- **How to complete this task**
Only one stretch of the data below should be repeated: the lines from the line containing "delivery date: 2025-06-16 -> 2025-06-14" through the line containing "Pane+Olive: 5 -> 7", inclusive, exactly as they are.

[Content revision data]
- Opening Delimiter -

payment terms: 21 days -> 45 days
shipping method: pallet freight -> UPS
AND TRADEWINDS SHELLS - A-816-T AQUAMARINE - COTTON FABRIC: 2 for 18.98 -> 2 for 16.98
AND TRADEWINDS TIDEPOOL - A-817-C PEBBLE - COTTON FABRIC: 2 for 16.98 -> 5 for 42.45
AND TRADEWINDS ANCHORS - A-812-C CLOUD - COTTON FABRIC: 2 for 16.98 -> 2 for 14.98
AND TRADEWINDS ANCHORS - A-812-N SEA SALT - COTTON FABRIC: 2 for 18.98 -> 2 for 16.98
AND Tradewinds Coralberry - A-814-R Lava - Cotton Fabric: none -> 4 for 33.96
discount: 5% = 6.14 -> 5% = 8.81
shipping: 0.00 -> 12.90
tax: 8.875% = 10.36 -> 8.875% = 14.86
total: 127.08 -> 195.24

- Closing Delimiter -
- Opening Delimiter -

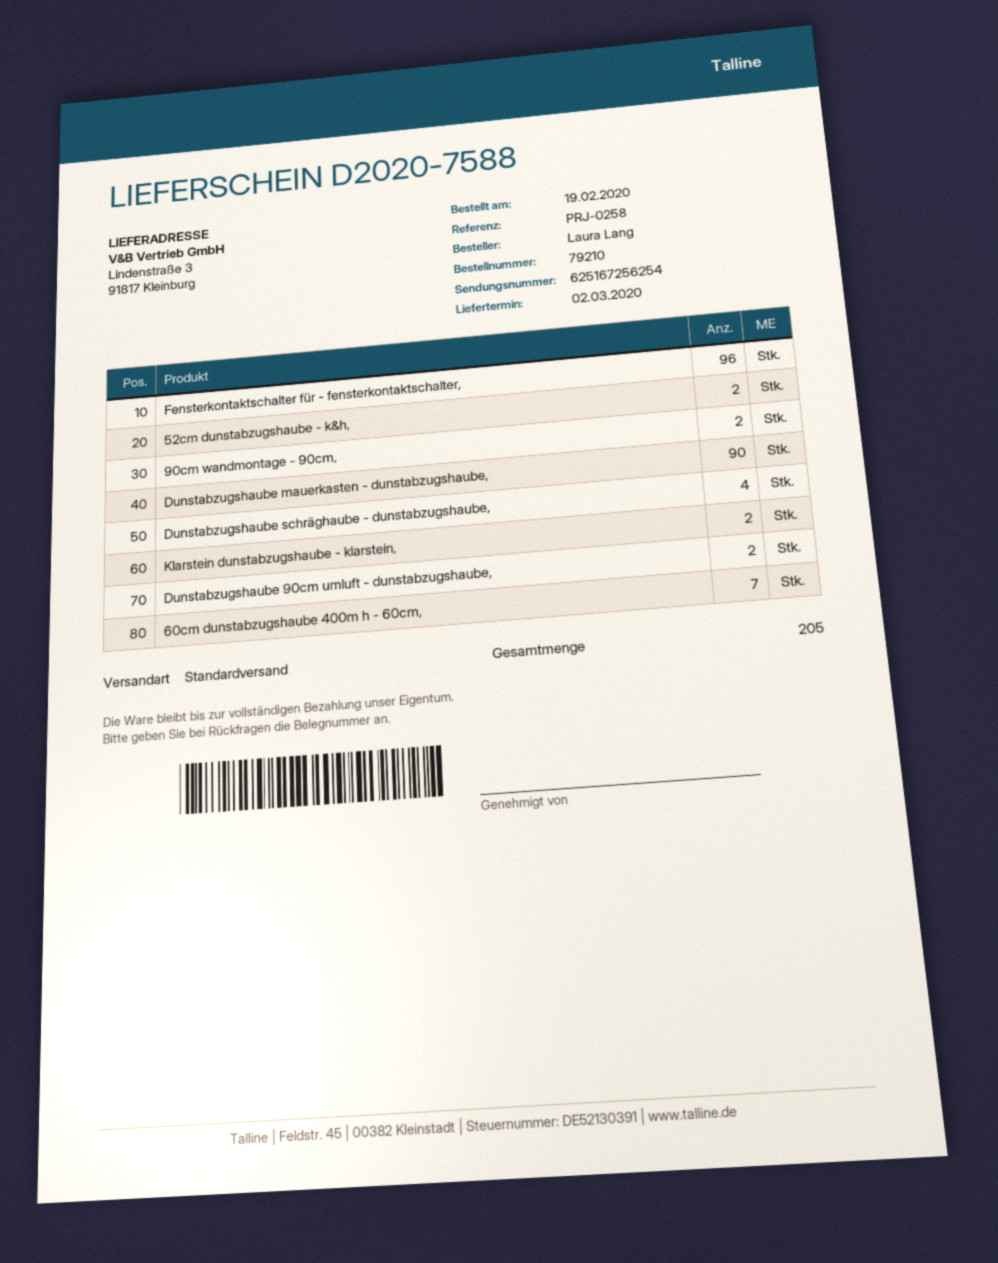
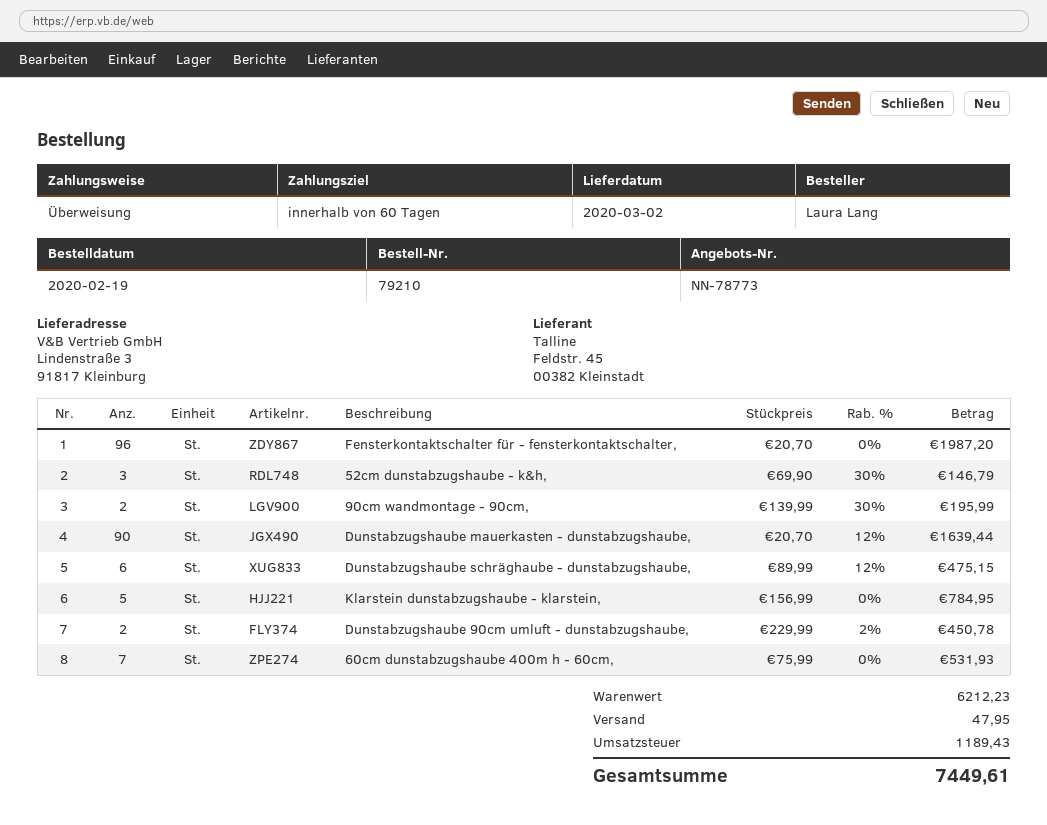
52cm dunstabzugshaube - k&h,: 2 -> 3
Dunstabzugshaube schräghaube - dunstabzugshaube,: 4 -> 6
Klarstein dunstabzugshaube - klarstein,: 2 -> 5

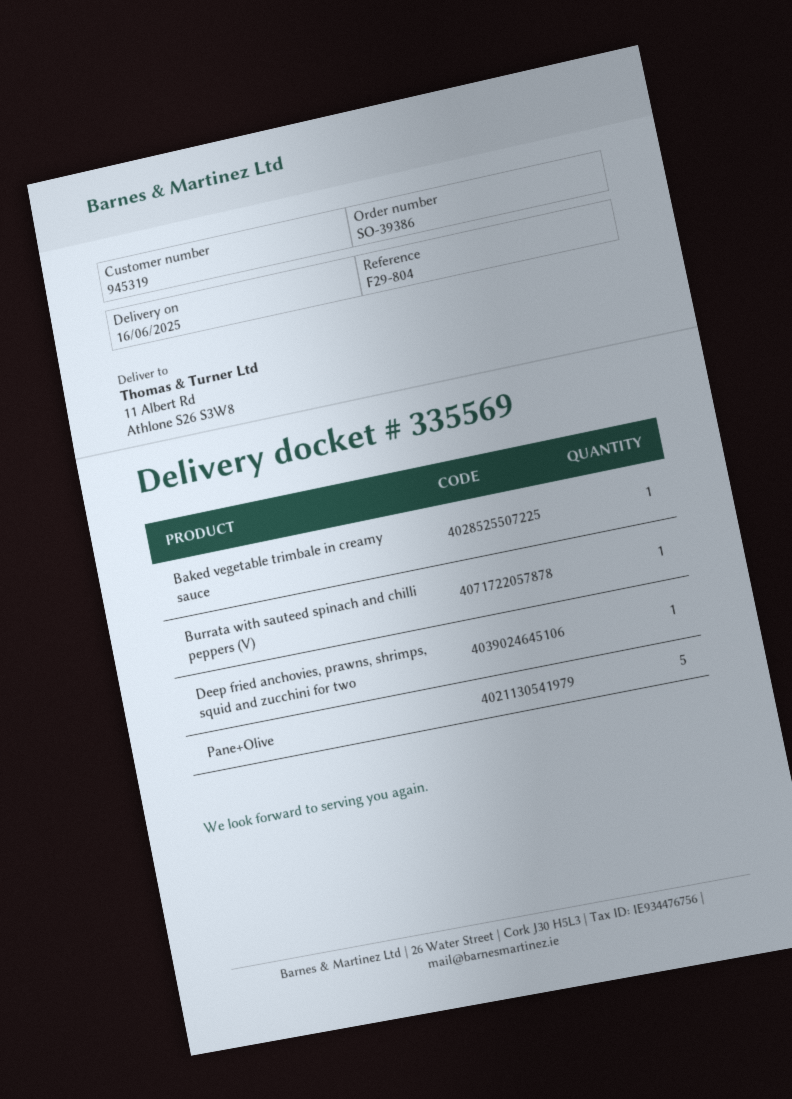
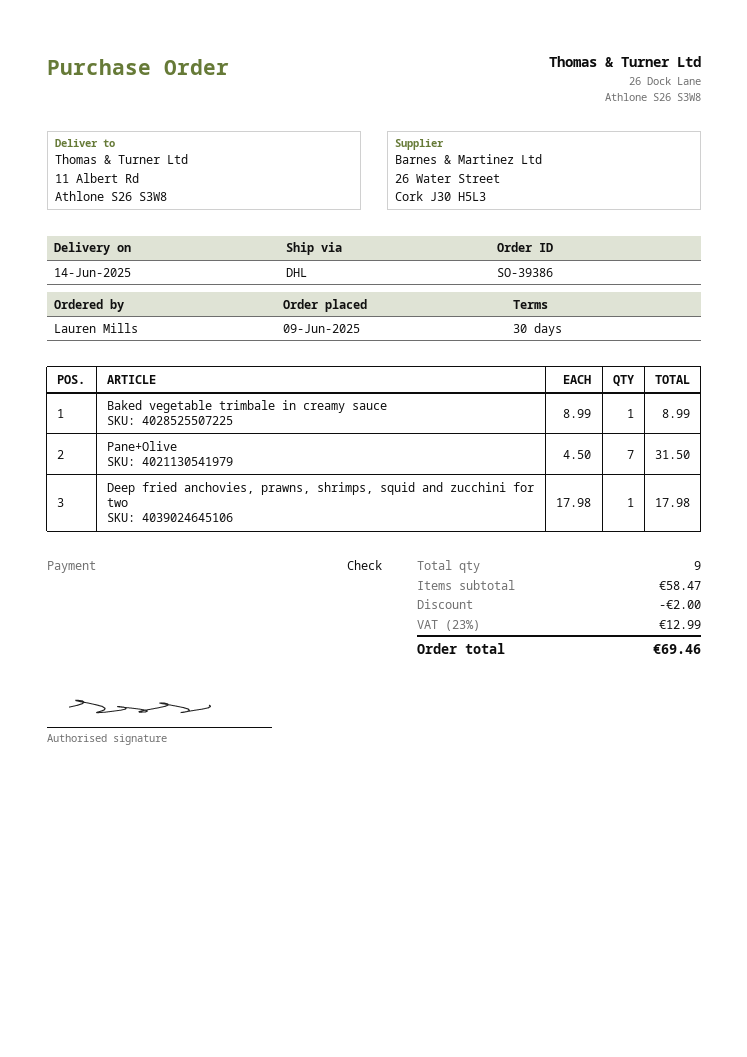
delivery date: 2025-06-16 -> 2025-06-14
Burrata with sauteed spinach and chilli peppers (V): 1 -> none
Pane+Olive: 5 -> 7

- Closing Delimiter -

- **Written response**
delivery date: 2025-06-16 -> 2025-06-14
Burrata with sauteed spinach and chilli peppers (V): 1 -> none
Pane+Olive: 5 -> 7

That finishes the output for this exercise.